"""

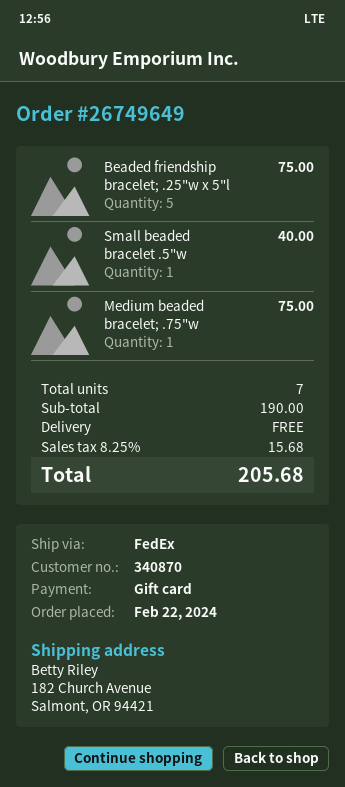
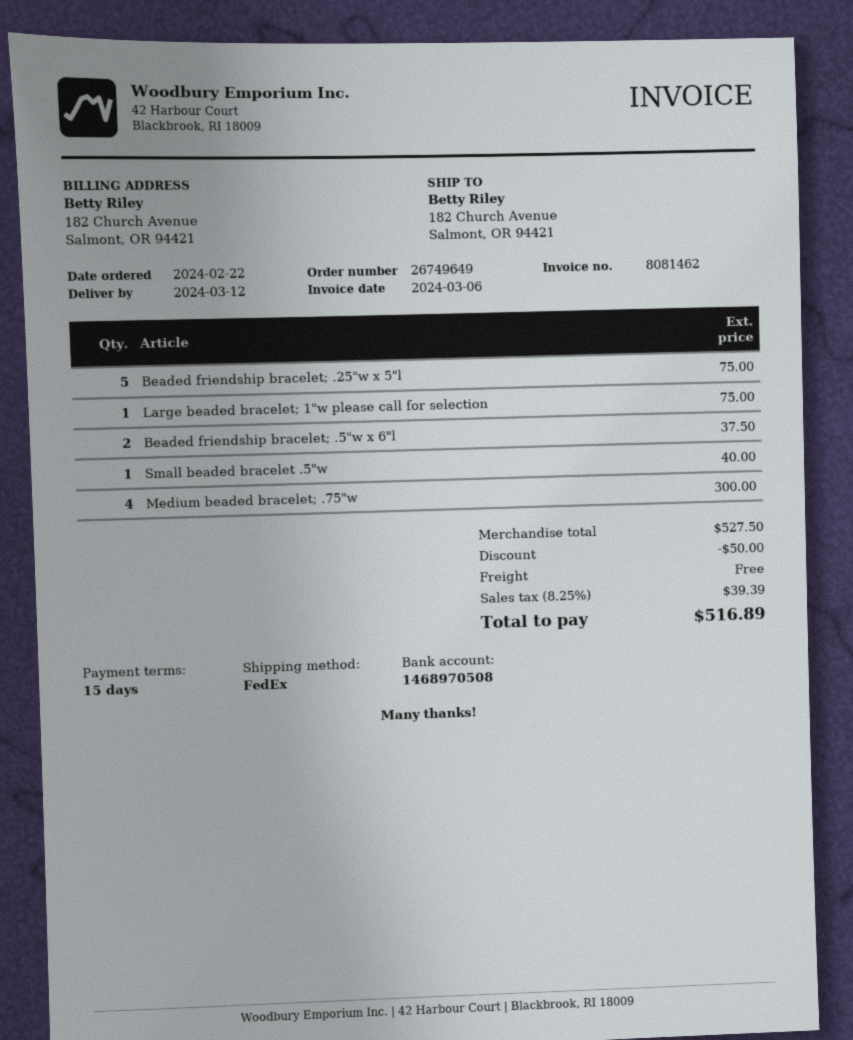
Medium beaded bracelet; .75"w: 1 for 75.00 -> 4 for 300.00
Large beaded bracelet; 1"w please call for selection: none -> 1 for 75.00
Beaded friendship bracelet; .5"w x 6"l: none -> 2 for 37.50
subtotal: 190.00 -> 527.50
discount: none -> 50.00
tax: 8.25% = 15.68 -> 8.25% = 39.39
total: 205.68 -> 516.89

"""

§ What you have to do:
The required answer is the count of lines in the listing that contain the word "none", with no other text.

§ Result for this task:
3